任初面色有些苍白,嘴唇也没有血色,他捂着肚子,微微躬着身体,问卢晚晚:“能扶我一下吗?”
“你怎么了,刚才电话里跟我吵架还中气十足呢。”卢晚晚带着自己的疑问,扶起了任初。
任初慢慢走到了床边,缓缓坐下。
“吃坏肚子了,刚才护士带我去打了一针。”任初往后仰了一下,想要靠在床头,奈何动作不便,卢晚晚只好帮他躺好,顺便给他盖了被子。

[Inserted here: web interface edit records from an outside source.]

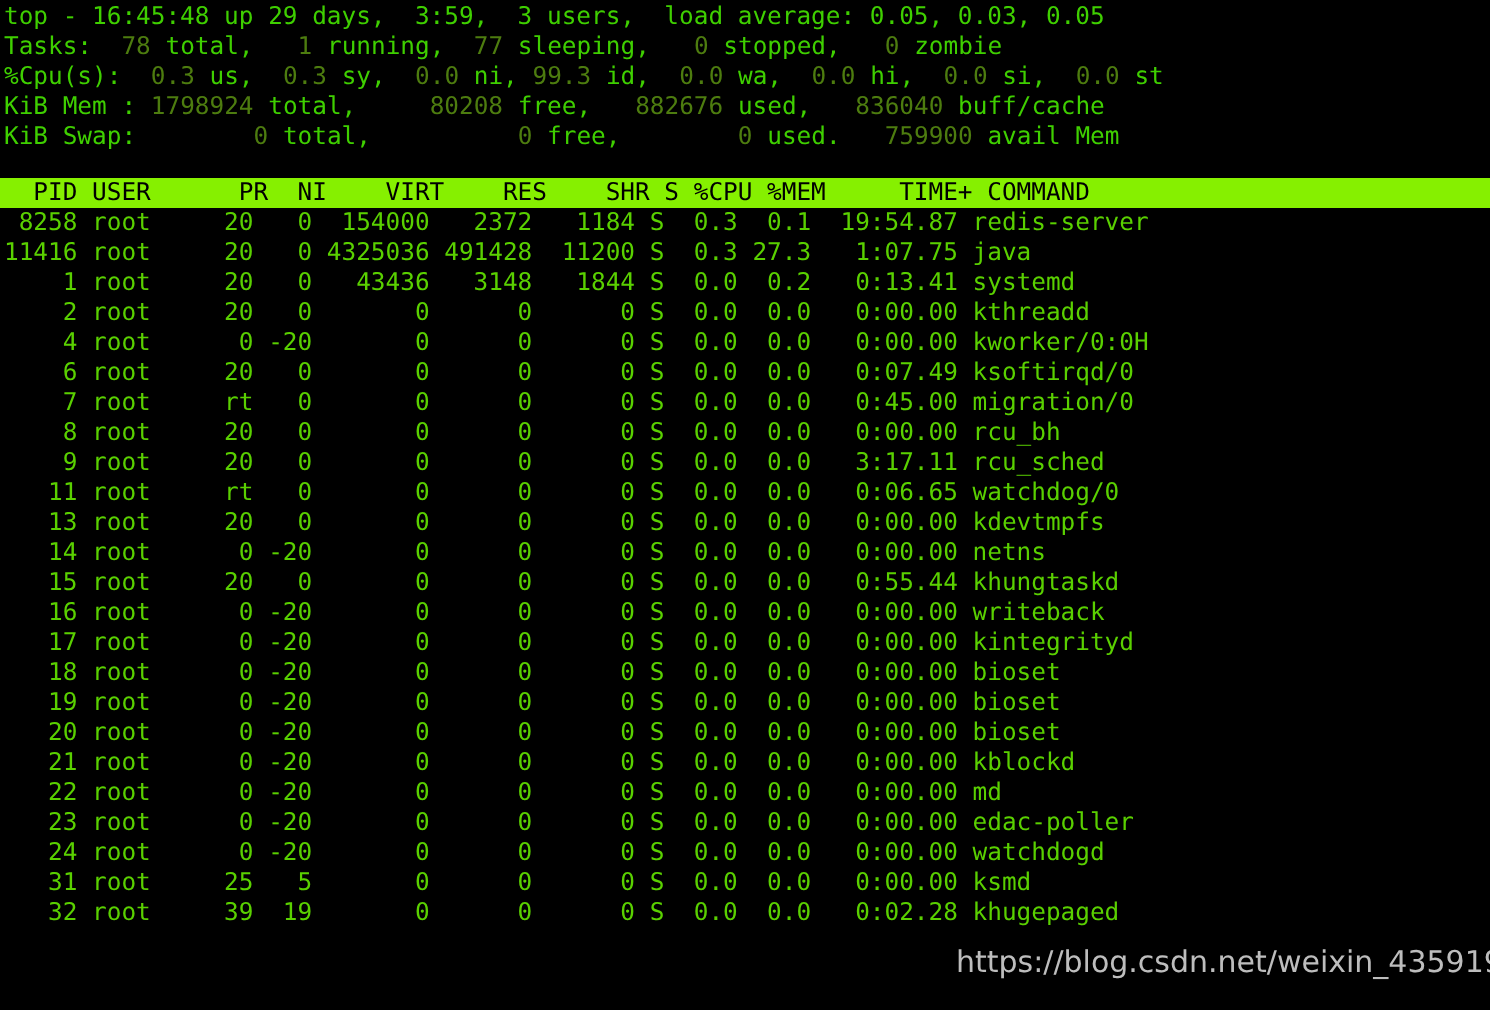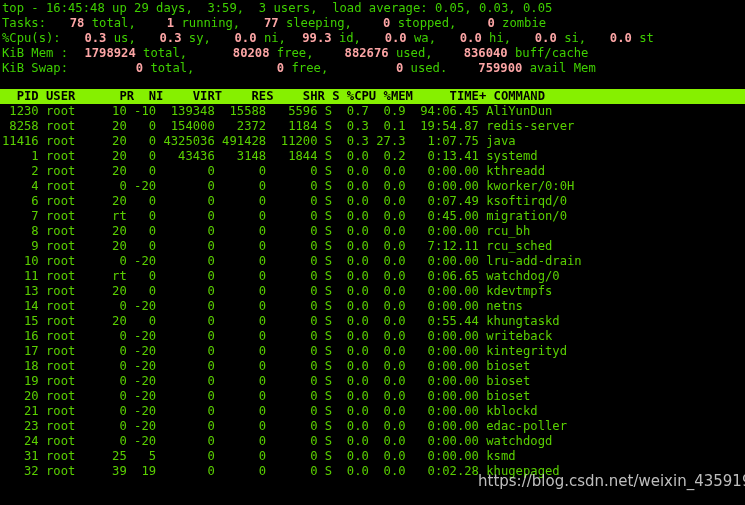--- a/index.html
+++ b/index.html
@@ -24,33 +24,32 @@
     padding: 1px 12px 0 2px;
   }
   .sline {
     white-space: pre;
     height: 15px;
     line-height: 15px;
     color: #3fcf00;
   }
   .lbl { color: #3fcf00; }
   .num {
-    color: #fca5a5;
-    font-weight: bold;
-    margin-left: 9px;
+    color: #4d7c0f;
+    font-weight: normal;
   }
   .gap { height: 13px; }
 
   .colhdr {
     background: #86f000;
     color: #000000;
     white-space: pre;
     height: 15px;
     line-height: 15px;
-    font-weight: bold;
+    font-weight: normal;
     padding-left: 2px;
     box-sizing: border-box;
     width: 745px;
   }
   .proc-list { padding-left: 2px; }
   .prow {
     white-space: pre;
     height: 15px;
     line-height: 15px;
     color: #5ad000;
@@ -86,41 +85,40 @@
 
     <div class="sline"><span class="lbl">KiB Swap:</span><span class="lbl">        </span><span class="num">0</span><span class="lbl"> </span><span class="lbl">total,</span><span class="lbl">          </span><span class="num">0</span><span class="lbl"> </span><span class="lbl">free,</span><span class="lbl">        </span><span class="num">0</span><span class="lbl"> </span><span class="lbl">used.</span><span class="lbl">   </span><span class="num">759900</span><span class="lbl"> </span><span class="lbl">avail Mem</span></div>
 
   </div>
 
   <div class="gap"></div>
 
   <div class="colhdr">  PID USER      PR  NI    VIRT    RES    SHR S %CPU %MEM     TIME+ COMMAND</div>
 
   <div class="proc-list" id="proc-list">
-      <div class="prow"> 1230 root     10 -10  139348  15588   5596 S  0.7  0.9  94:06.45 AliYunDun</div>
       <div class="prow"> 8258 root     20   0  154000   2372   1184 S  0.3  0.1  19:54.87 redis-server</div>
       <div class="prow">11416 root     20   0 4325036 491428  11200 S  0.3 27.3   1:07.75 java</div>
       <div class="prow">    1 root     20   0   43436   3148   1844 S  0.0  0.2   0:13.41 systemd</div>
       <div class="prow">    2 root     20   0       0      0      0 S  0.0  0.0   0:00.00 kthreadd</div>
       <div class="prow">    4 root      0 -20       0      0      0 S  0.0  0.0   0:00.00 kworker/0:0H</div>
       <div class="prow">    6 root     20   0       0      0      0 S  0.0  0.0   0:07.49 ksoftirqd/0</div>
       <div class="prow">    7 root     rt   0       0      0      0 S  0.0  0.0   0:45.00 migration/0</div>
       <div class="prow">    8 root     20   0       0      0      0 S  0.0  0.0   0:00.00 rcu_bh</div>
-      <div class="prow">    9 root     20   0       0      0      0 S  0.0  0.0   7:12.11 rcu_sched</div>
-      <div class="prow">   10 root      0 -20       0      0      0 S  0.0  0.0   0:00.00 lru-add-drain</div>
+      <div class="prow">    9 root     20   0       0      0      0 S  0.0  0.0   3:17.11 rcu_sched</div>
       <div class="prow">   11 root     rt   0       0      0      0 S  0.0  0.0   0:06.65 watchdog/0</div>
       <div class="prow">   13 root     20   0       0      0      0 S  0.0  0.0   0:00.00 kdevtmpfs</div>
       <div class="prow">   14 root      0 -20       0      0      0 S  0.0  0.0   0:00.00 netns</div>
       <div class="prow">   15 root     20   0       0      0      0 S  0.0  0.0   0:55.44 khungtaskd</div>
       <div class="prow">   16 root      0 -20       0      0      0 S  0.0  0.0   0:00.00 writeback</div>
       <div class="prow">   17 root      0 -20       0      0      0 S  0.0  0.0   0:00.00 kintegrityd</div>
       <div class="prow">   18 root      0 -20       0      0      0 S  0.0  0.0   0:00.00 bioset</div>
       <div class="prow">   19 root      0 -20       0      0      0 S  0.0  0.0   0:00.00 bioset</div>
       <div class="prow">   20 root      0 -20       0      0      0 S  0.0  0.0   0:00.00 bioset</div>
       <div class="prow">   21 root      0 -20       0      0      0 S  0.0  0.0   0:00.00 kblockd</div>
+      <div class="prow">   22 root      0 -20       0      0      0 S  0.0  0.0   0:00.00 md</div>
       <div class="prow">   23 root      0 -20       0      0      0 S  0.0  0.0   0:00.00 edac-poller</div>
       <div class="prow">   24 root      0 -20       0      0      0 S  0.0  0.0   0:00.00 watchdogd</div>
       <div class="prow">   31 root     25   5       0      0      0 S  0.0  0.0   0:00.00 ksmd</div>
       <div class="prow">   32 root     39  19       0      0      0 S  0.0  0.0   0:02.28 khugepaged</div>
     </div>
 
   <div class="watermark">https://blog.csdn.net/weixin_43591980</div>
 
 </div>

“你吃了什么?”卢晚晚打量着四周,垃圾桶里干干净净的。
“不知道王昕羽给我吃了什么。”
“那王昕羽呢?”
“我开始腹泻以后,她带着吃剩的东西跑了,大概是怕孟西白骂她。”
“真不靠谱。”
“是呀,照顾我的人都不太靠谱。”
这话似乎另有所指,卢晚晚懒得跟他一般见识,拿着外卖单给他核对送餐。
“您点的餐都在这里了,请赶紧确认收货,给个五星好评哦!”卢晚晚露出了一个假笑来。
任初“嗯”了一声:“提拉米苏,我尝尝。”
卢晚晚连着拆了三个袋子,才找到了提拉米苏,送到任初的面前来。
任初举了一下打着石膏的手说:“我怎么吃?”
卢晚晚把小包装拆开,叉子拆开,蛋糕上插好了叉子,又笑脸对任初说:“现在可以吃了。”
任初用右手接了过来,左手想拿一下叉子,没能拿稳,掉了,他又试着自己去捡,又失败了。他叹了口气,用那种可怜巴巴的眼神看着卢晚晚。
卢晚晚感觉压力好大,她的良心似乎都开始痛了。她叹了口气,把任初手上的提拉米苏拿过来:“我喂你!”